How is it that in a van of 6 people coming from Seattle, I am the only one that drinks coffee?
This past Saturday was the Rainier to Ruston Relay race, and our 6 person team departed from Green Lake at 4:50am to make our 7am start time from Mt Rainier National Park. From the moment my alarm went off at 3:15am (snoozing multiple times until 3:32am), I was relying on coffee to keep moving forward. Once the team assembled at the van, I quickly realized that no one else was tightly grasping a travel mug. This is the land of Starbucks, and its just me. Huh.
Over the next 14 hours of travel and racing, there would be many jokes, pop culture references, wardrobe changes, conversations about donuts, and snacks. I have always been a fan of relay races, because the team dynamic is unique and incredible. With a typical race, you see others for short increments, or maybe you struggle with a conversation over labored breathing as you trot up a hill. In these races, you get to interact with people for a prolonged period in confined space. Pressure cooker friendship molding!

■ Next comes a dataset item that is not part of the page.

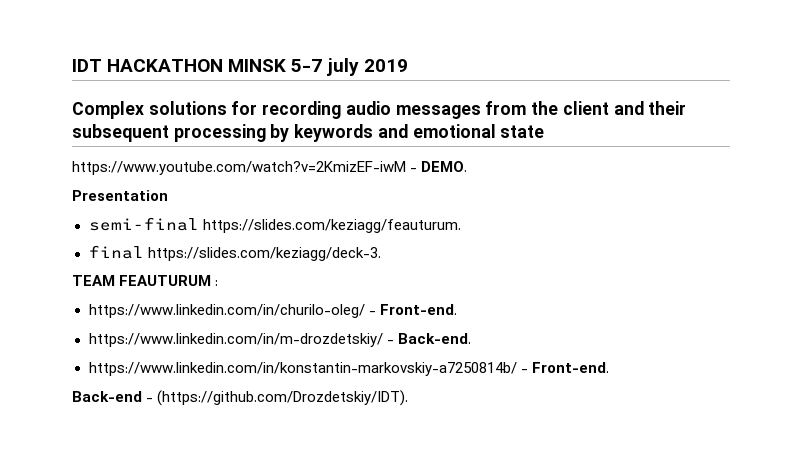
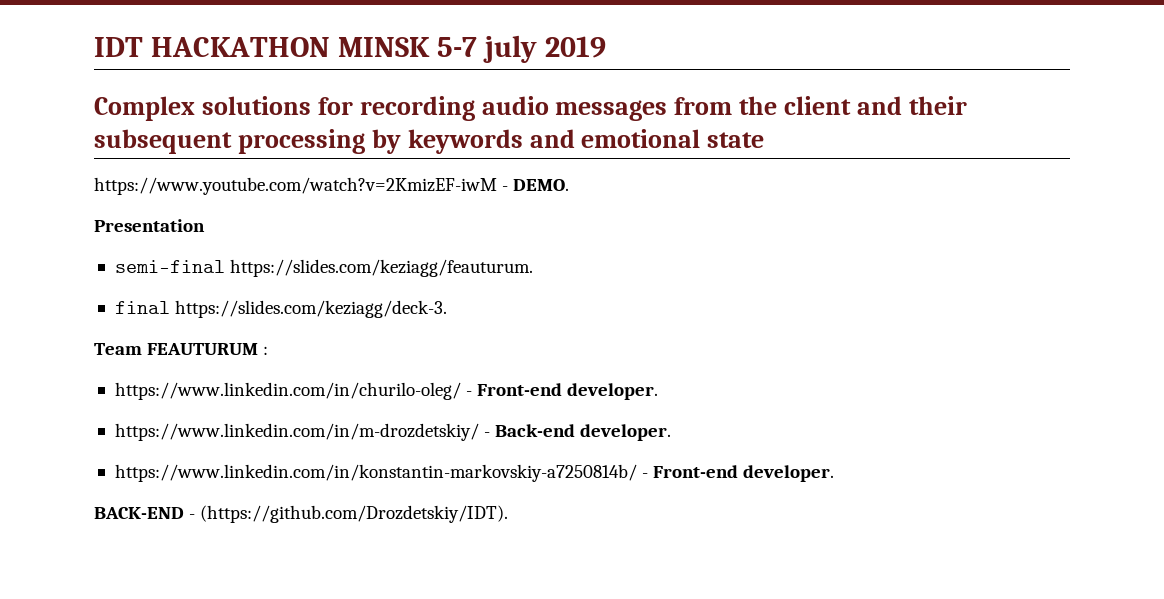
[72,275,115,286] TEAM -> [94,343,142,355] Team
[379,304,457,315] Front-end. -> [477,383,659,400] Front-end developer.
[397,333,471,344] Back-end. -> [495,424,672,441] Back-end developer.
[531,362,609,373] [72,391,142,402] Front-end. // Back-end -> [653,465,835,482] [94,507,184,519] Front-end developer. // BACK-END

Whether it was rocking out to En Vogue’s Don’t Let Go on the radio (and subsequent replaying from youtube), recalling of the Jamiroquai Virtual Insanity music video, or inspecting the scary ingredient list of Brownie Brittle, the chatter in the van was constant, a sign of a great team. In my mind, for relay races, the running is really the secondary element of the race. The experience that each person takes home more often ties to the connections off the course than on it. I remember a few things about my two runs – the first leg had a bit of an uphill, followed by a pretty intense 3 mile downhill section, where I used the “Type 1 donut” to my advantage (for those that don’t know this term, it is the sometimes pronounced love handles that can develop at infusion sites), and barreled down the hill. My second run was fairly uneventful. I do remember, however, each exchange from our team, whether it was a pronounced hug, high five, or even an occasional kiss (between married teammates). On a day of great weather and beautiful courses, filled with amazingly inspiring athletes, it is always the random conversations that steal the event for me. That is why I strongly recommend this type of event for anyone looking for a new experience. I believe this was my 5th relay race with fellow T1s and T3s, and each has been different, and each has been amazing.
I am definitely looking forward to the next one – Ragnar Rainier in August. Camping, beautiful trails, smores, and T1s with no sleep? Get excited.